▸ **Instructions to follow**
Please reproduce the entries below exactly, omitting any images they contain.

Segment Open

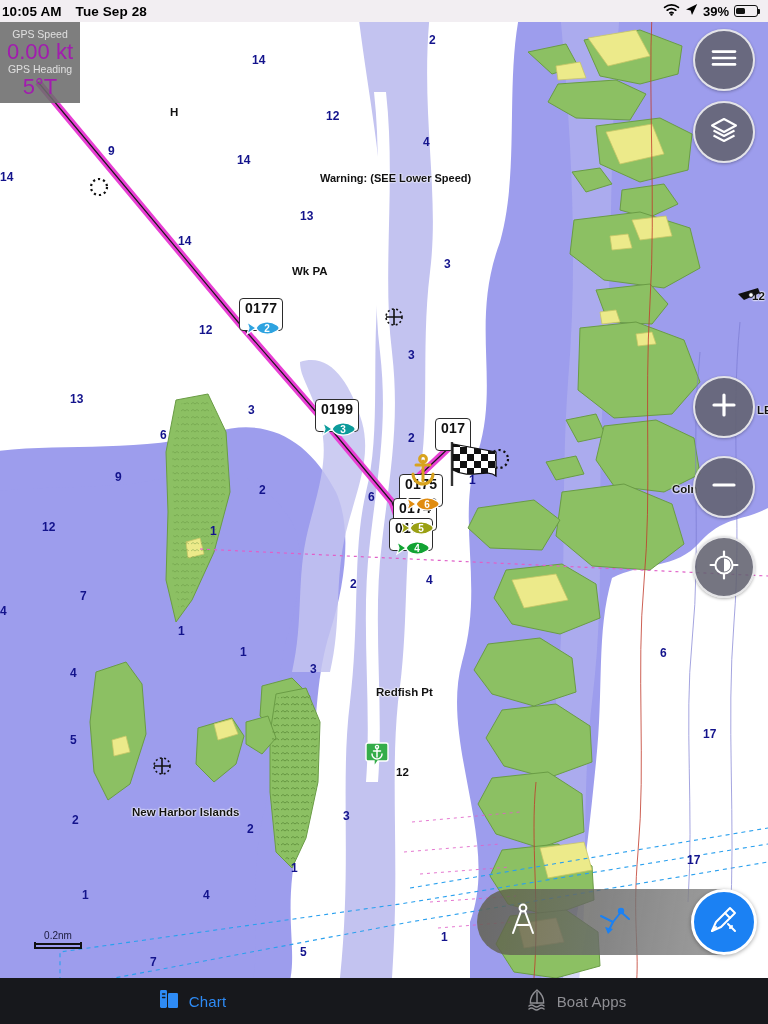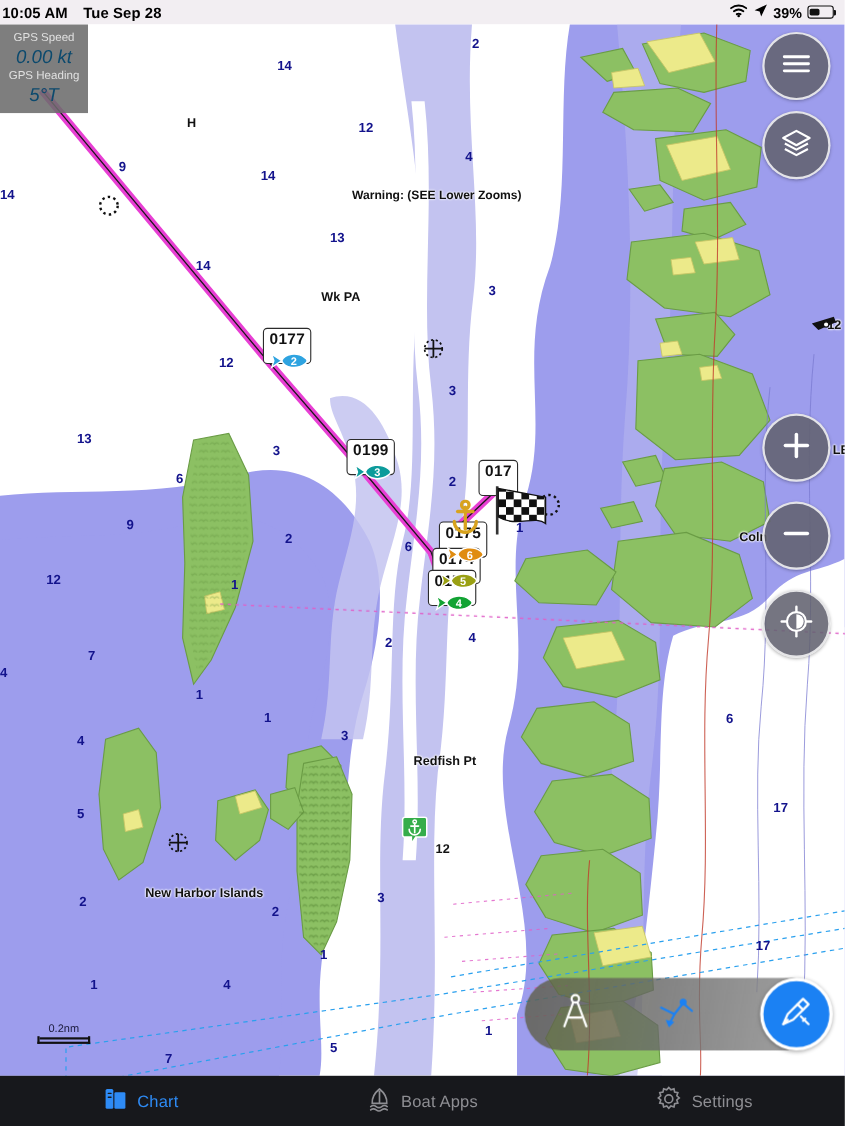--- a/index.html
+++ b/index.html
@@ -49,7 +49,7 @@
     clip-path: polygon(0 0,100% 0,100% 100%,0 100%);
   }
   .gps-label { font-size: 10.5px; color: #e0e0e0; line-height: 14px; }
-  .gps-value { font-size: 17px; line-height: 21px; color: #0c4a6e; font-style: italic; }
+  .gps-value { font-size: 22px; line-height: 21px; color: #a21caf; }
 
   
   .rbtn {

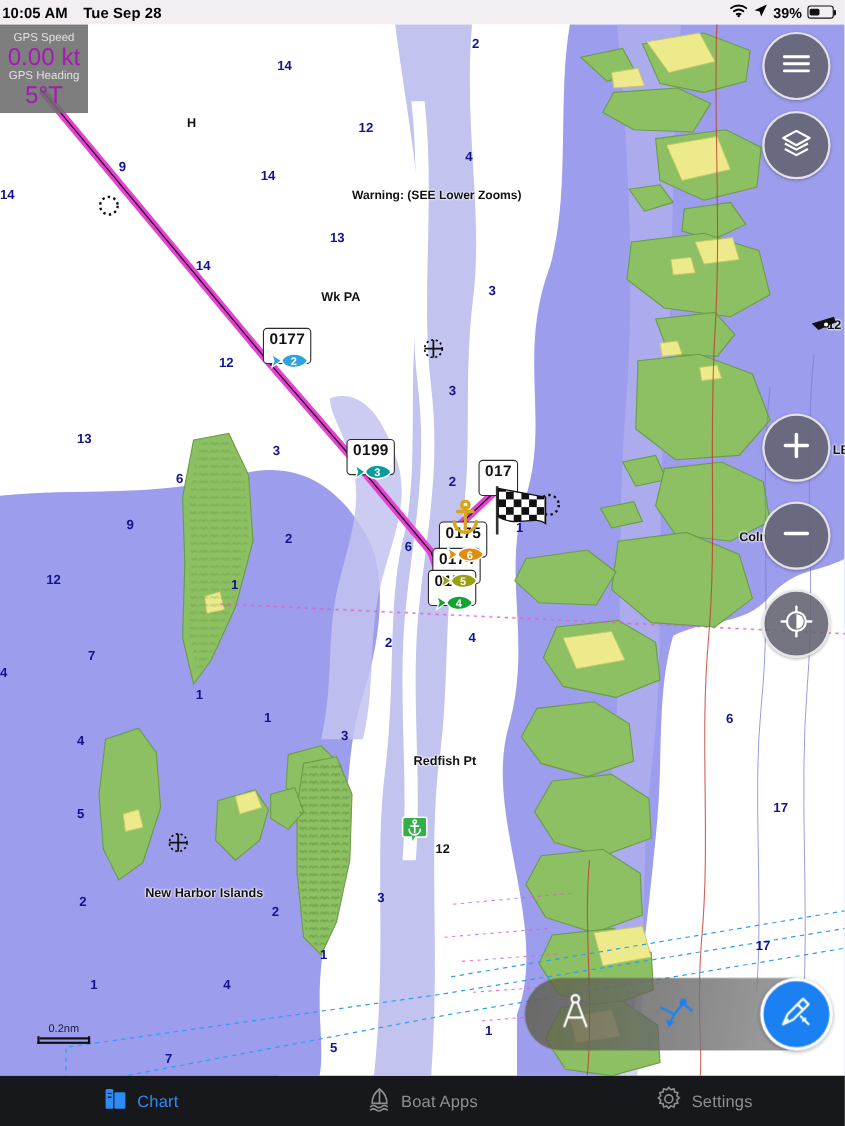--- a/index.html
+++ b/index.html
@@ -332,7 +332,7 @@
         <div class="lbl place" style="left: 396px; top: 744px;">12</div>
       </div>
 
-    <div class="lbl warn" style="left:320px; top:150px;">Warning: (SEE Lower Zooms)</div>
+    <div class="lbl warn" style="left:320px; top:150px;">Warning: (SEE Lower Speed)</div>
 
     <div style="position:absolute;left:365px;top:720px;z-index:32;">
       <svg width="24" height="28" viewBox="0 0 24 28">

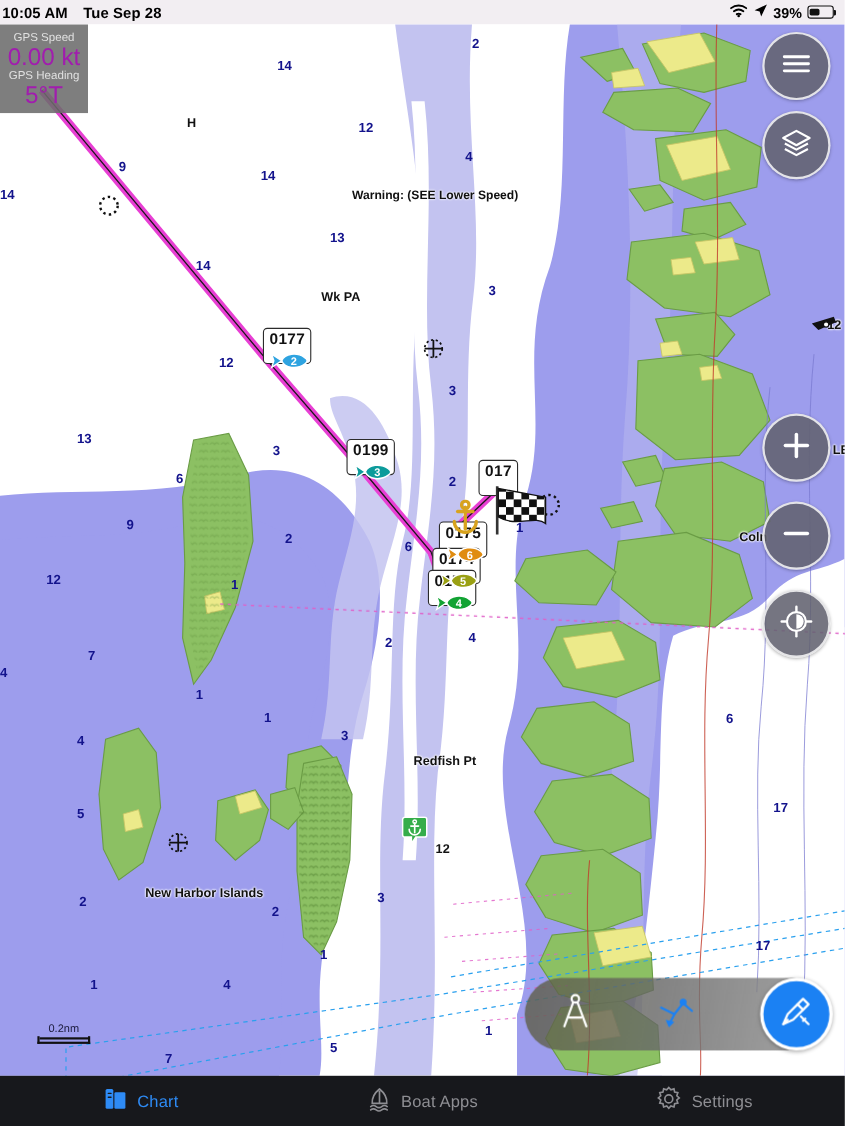--- a/index.html
+++ b/index.html
@@ -606,17 +606,6 @@
       </span>
       <span class="tab-label">Boat Apps</span>
     </div>
-    <div class="tab">
-      <span>
-        <svg width="24" height="24" viewBox="0 0 24 24">
-          <g fill="none" stroke="#8e8e93" stroke-width="1.5">
-            <circle cx="12" cy="12" r="3.6"></circle>
-            <path d="M12 1.6 l1.9 2.2 2.8 -0.9 0.6 2.9 2.9 0.6 -0.9 2.8 2.2 1.9 -2.2 1.9 0.9 2.8 -2.9 0.6 -0.6 2.9 -2.8 -0.9 -1.9 2.2 -1.9 -2.2 -2.8 0.9 -0.6 -2.9 -2.9 -0.6 0.9 -2.8 -2.2 -1.9 2.2 -1.9 -0.9 -2.8 2.9 -0.6 0.6 -2.9 2.8 0.9 z"></path>
-          </g>
-        </svg>
-      </span>
-      <span class="tab-label">Settings</span>
-    </div>
   </div>
 
 </div>

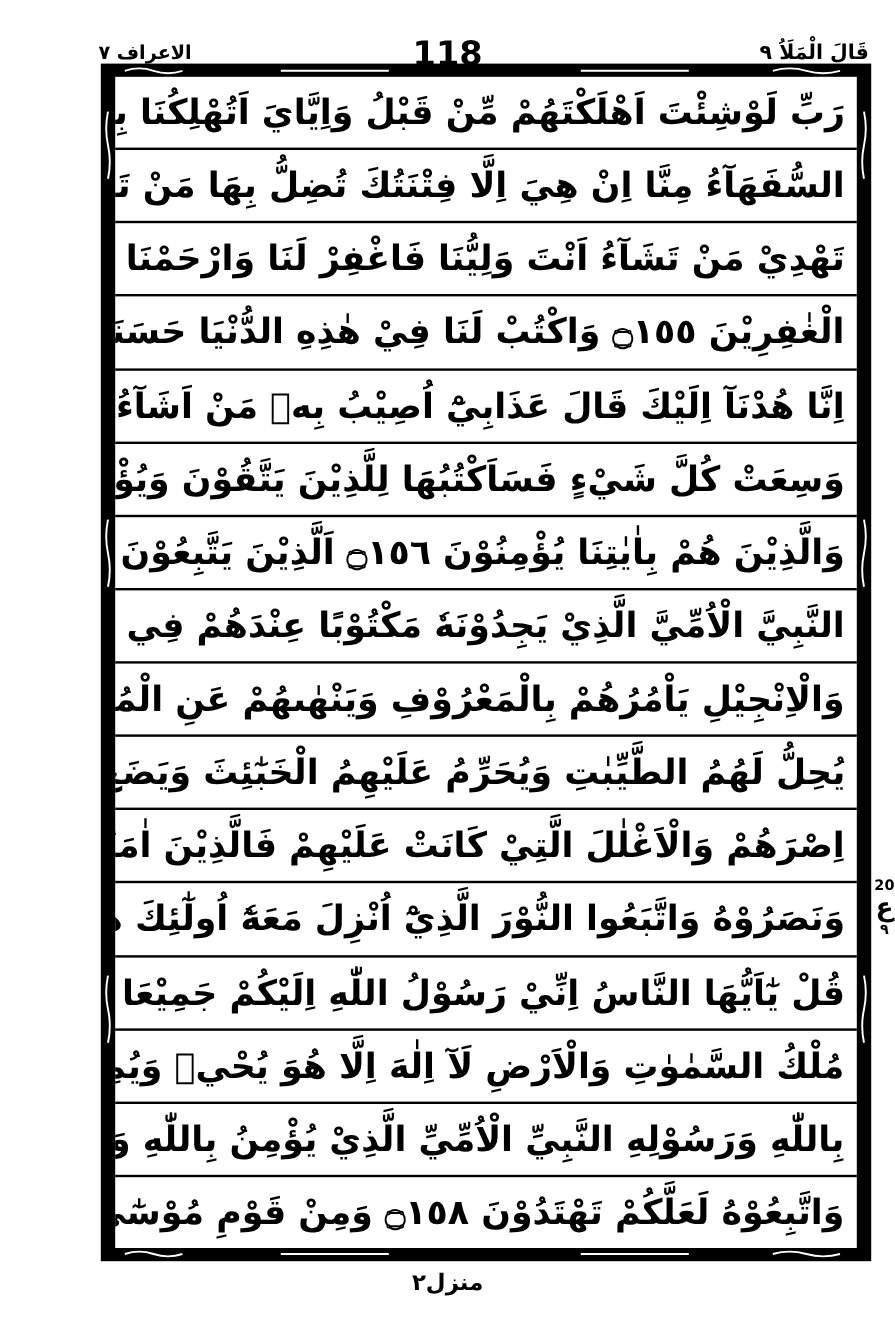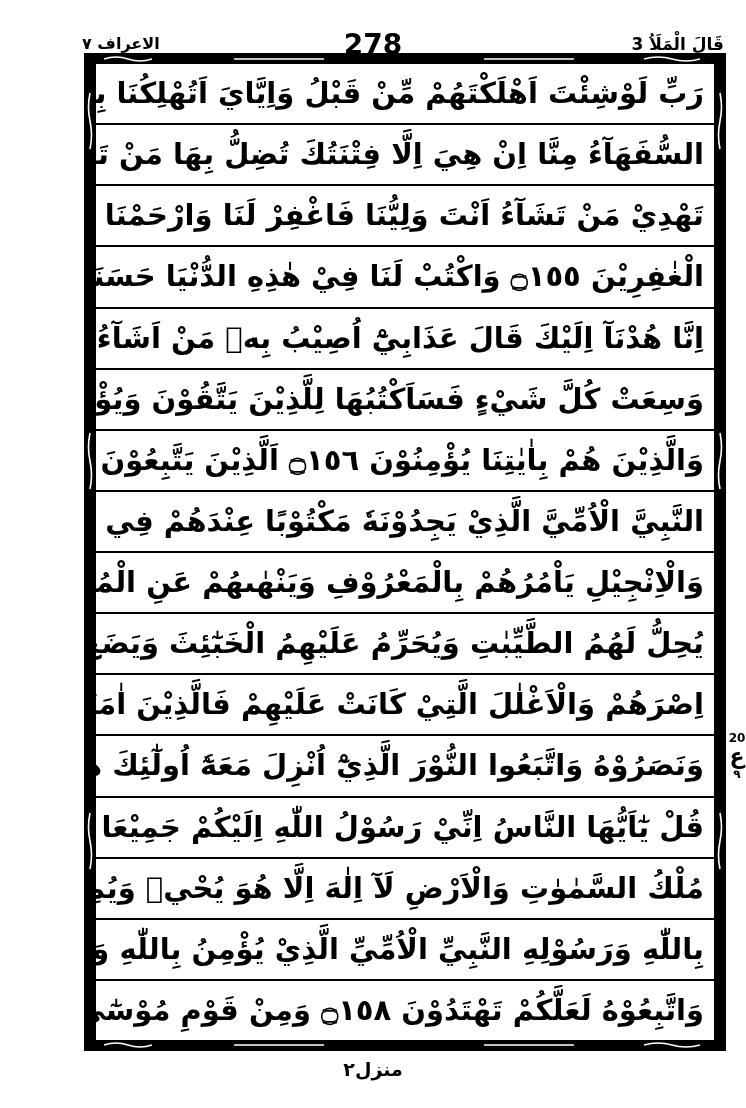--- a/index.html
+++ b/index.html
@@ -30,7 +30,7 @@
 <body>
 
 <div class="hdr hdr-right">قَالَ الْمَلَاُ 3</div>
-<div class="hdr hdr-page">278</div>
+<div class="hdr hdr-page">118</div>
 <div class="hdr hdr-left">الاعراف ٧</div>
 
 <div class="frame">

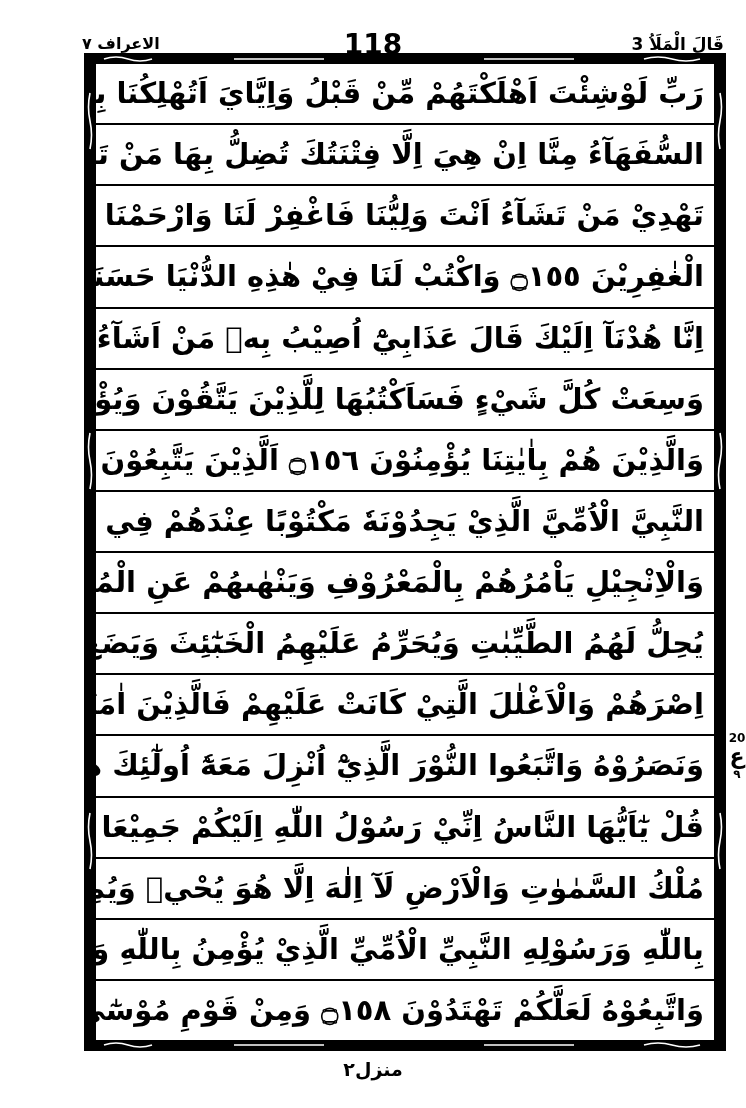--- a/index.html
+++ b/index.html
@@ -29,7 +29,7 @@
 </head>
 <body>
 
-<div class="hdr hdr-right">قَالَ الْمَلَاُ 3</div>
+<div class="hdr hdr-right">قَالَ الْمَلَاُ ٩</div>
 <div class="hdr hdr-page">118</div>
 <div class="hdr hdr-left">الاعراف ٧</div>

Segment Closed

▸ **Response to the exercise**
--- a/index.html
+++ b/index.html
@@ -49,7 +49,7 @@
     clip-path: polygon(0 0,100% 0,100% 100%,0 100%);
   }
   .gps-label { font-size: 10.5px; color: #e0e0e0; line-height: 14px; }
-  .gps-value { font-size: 17px; line-height: 21px; color: #0c4a6e; font-style: italic; }
+  .gps-value { font-size: 22px; line-height: 21px; color: #a21caf; }
 
   
   .rbtn {

--- a/index.html
+++ b/index.html
@@ -332,7 +332,7 @@
         <div class="lbl place" style="left: 396px; top: 744px;">12</div>
       </div>
 
-    <div class="lbl warn" style="left:320px; top:150px;">Warning: (SEE Lower Zooms)</div>
+    <div class="lbl warn" style="left:320px; top:150px;">Warning: (SEE Lower Speed)</div>
 
     <div style="position:absolute;left:365px;top:720px;z-index:32;">
       <svg width="24" height="28" viewBox="0 0 24 28">

--- a/index.html
+++ b/index.html
@@ -606,17 +606,6 @@
       </span>
       <span class="tab-label">Boat Apps</span>
     </div>
-    <div class="tab">
-      <span>
-        <svg width="24" height="24" viewBox="0 0 24 24">
-          <g fill="none" stroke="#8e8e93" stroke-width="1.5">
-            <circle cx="12" cy="12" r="3.6"></circle>
-            <path d="M12 1.6 l1.9 2.2 2.8 -0.9 0.6 2.9 2.9 0.6 -0.9 2.8 2.2 1.9 -2.2 1.9 0.9 2.8 -2.9 0.6 -0.6 2.9 -2.8 -0.9 -1.9 2.2 -1.9 -2.2 -2.8 0.9 -0.6 -2.9 -2.9 -0.6 0.9 -2.8 -2.2 -1.9 2.2 -1.9 -0.9 -2.8 2.9 -0.6 0.6 -2.9 2.8 0.9 z"></path>
-          </g>
-        </svg>
-      </span>
-      <span class="tab-label">Settings</span>
-    </div>
   </div>
 
 </div>

--- a/index.html
+++ b/index.html
@@ -30,7 +30,7 @@
 <body>
 
 <div class="hdr hdr-right">قَالَ الْمَلَاُ 3</div>
-<div class="hdr hdr-page">278</div>
+<div class="hdr hdr-page">118</div>
 <div class="hdr hdr-left">الاعراف ٧</div>
 
 <div class="frame">

--- a/index.html
+++ b/index.html
@@ -29,7 +29,7 @@
 </head>
 <body>
 
-<div class="hdr hdr-right">قَالَ الْمَلَاُ 3</div>
+<div class="hdr hdr-right">قَالَ الْمَلَاُ ٩</div>
 <div class="hdr hdr-page">118</div>
 <div class="hdr hdr-left">الاعراف ٧</div>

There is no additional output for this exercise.